Bush: It's devastating, it's got to be doubly devastating on the ground. I'm satisfied with the response, I'm not satisfied with all of the results.
Chertoff: Louisiana is a city that is largely under water.
Bush: He means New Orleans, officer. But I believe New Orleans, the town I come to, to enjoy myself, occasionally too much – will be that very same town, it will be a better place to come to.
(Suspect Brown vomits on the officer’s shoes.)
Bush: Brownie, you’re doin’ a heck of a job. (Bush sees look on officer’s face.) Okay then, Brownie, I’m sorry, but you’re fired.
Officer: (collars Brown as he attempts to stagger out of the station) Where the hell do you think you’re going?
Brown: I'm going to go home and walk my dog and hug my wife, and maybe get a good Mexican meal and a stiff margarita and a full night's sleep.
Officer: You gonna stay right here, you moron, until I get done talkin’ to you!
Brown: (wagging his finger at officer) This story’s not about me. (sobs) I don’t know why I am being fired. You’ll have to ask Mr. Chertoff about that.

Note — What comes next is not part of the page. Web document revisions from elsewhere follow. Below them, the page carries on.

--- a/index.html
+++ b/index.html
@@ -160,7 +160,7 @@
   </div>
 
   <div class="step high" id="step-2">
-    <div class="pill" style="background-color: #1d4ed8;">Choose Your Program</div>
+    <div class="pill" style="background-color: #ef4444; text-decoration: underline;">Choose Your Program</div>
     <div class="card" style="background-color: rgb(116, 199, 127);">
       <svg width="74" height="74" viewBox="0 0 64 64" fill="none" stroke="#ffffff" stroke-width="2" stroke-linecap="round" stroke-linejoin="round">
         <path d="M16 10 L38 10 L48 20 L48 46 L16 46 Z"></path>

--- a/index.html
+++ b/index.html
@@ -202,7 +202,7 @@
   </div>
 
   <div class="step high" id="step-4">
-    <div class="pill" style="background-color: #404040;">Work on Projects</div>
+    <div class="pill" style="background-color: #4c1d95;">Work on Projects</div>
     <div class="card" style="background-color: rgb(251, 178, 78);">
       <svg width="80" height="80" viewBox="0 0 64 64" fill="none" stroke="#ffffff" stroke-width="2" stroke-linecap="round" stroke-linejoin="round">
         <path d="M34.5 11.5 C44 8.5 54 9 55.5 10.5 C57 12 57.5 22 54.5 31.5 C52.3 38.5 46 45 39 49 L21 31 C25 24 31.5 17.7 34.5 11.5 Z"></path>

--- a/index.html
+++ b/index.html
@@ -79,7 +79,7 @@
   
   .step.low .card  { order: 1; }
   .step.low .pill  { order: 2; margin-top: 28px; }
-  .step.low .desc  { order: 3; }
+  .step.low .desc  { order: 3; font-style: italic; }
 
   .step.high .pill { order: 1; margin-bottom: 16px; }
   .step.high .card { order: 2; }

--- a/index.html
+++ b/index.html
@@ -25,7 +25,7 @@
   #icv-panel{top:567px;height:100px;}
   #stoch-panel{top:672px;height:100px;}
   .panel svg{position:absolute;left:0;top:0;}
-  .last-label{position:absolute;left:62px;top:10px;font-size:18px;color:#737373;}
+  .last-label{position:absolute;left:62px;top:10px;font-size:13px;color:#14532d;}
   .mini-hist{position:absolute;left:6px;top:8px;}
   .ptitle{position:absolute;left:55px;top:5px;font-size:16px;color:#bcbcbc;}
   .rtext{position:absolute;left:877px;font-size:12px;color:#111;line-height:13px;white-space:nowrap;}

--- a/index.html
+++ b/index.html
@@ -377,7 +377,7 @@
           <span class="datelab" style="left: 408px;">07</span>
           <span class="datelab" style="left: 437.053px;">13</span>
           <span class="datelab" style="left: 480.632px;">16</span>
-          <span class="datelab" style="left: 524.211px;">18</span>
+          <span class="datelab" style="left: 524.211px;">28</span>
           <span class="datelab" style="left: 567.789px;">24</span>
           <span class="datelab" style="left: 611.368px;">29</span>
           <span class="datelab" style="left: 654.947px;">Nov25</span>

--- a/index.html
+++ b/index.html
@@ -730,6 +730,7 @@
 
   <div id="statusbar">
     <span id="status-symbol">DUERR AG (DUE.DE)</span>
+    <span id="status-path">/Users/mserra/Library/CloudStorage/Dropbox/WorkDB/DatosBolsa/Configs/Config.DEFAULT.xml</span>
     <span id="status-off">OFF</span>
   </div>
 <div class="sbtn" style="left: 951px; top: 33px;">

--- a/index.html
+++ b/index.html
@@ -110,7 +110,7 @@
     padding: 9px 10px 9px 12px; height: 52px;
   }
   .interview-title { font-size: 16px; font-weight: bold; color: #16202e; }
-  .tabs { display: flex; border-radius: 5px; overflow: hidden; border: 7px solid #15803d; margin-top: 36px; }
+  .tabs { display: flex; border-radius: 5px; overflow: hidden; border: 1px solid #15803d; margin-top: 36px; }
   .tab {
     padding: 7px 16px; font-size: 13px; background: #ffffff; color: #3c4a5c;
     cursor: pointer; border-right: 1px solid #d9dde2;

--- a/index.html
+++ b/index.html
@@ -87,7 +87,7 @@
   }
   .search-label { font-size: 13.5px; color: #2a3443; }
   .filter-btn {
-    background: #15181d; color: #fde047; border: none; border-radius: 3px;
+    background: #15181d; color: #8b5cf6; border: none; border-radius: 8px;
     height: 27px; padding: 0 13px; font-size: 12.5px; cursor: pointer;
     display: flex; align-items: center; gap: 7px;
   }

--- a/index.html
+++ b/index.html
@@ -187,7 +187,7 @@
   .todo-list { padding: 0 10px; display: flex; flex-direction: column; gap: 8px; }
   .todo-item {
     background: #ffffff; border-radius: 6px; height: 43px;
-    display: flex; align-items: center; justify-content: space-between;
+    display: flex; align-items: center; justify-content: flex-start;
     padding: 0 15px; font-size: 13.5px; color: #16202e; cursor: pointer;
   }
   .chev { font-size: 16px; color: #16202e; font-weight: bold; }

Officer: How come you didn’t stop and get help for all them black folks who got hurt in the accident?
Bush: My attitude is this: this accident didn't discriminate, and neither will the recovery effort.
Officer: You idiots must be outta your minds on somethin’, that for sure!
Bush: We've got to keep moving forward. And I know there has been a lot of second-guessing. I can assure you I'm not interested in that. What I'm interested in is solving problems. And there'll be time to take a step back and to take a sober look at what went right, what didn't go right. (hands the officer a card) Now call this number, officer. I got a lotta heavy political and media connections, they’ll get me out of this.

William Prendergast is the author of the crime thriller “Forbidden Hollywood” and he agrees with the sentiments of Aaron Broussard, president of Jefferson Parish in Louisiana: "Take whatever idiot they have at the top, give me a better idiot. Give me a caring idiot. Give me a sensitive idiot. Just don't give me the same idiot."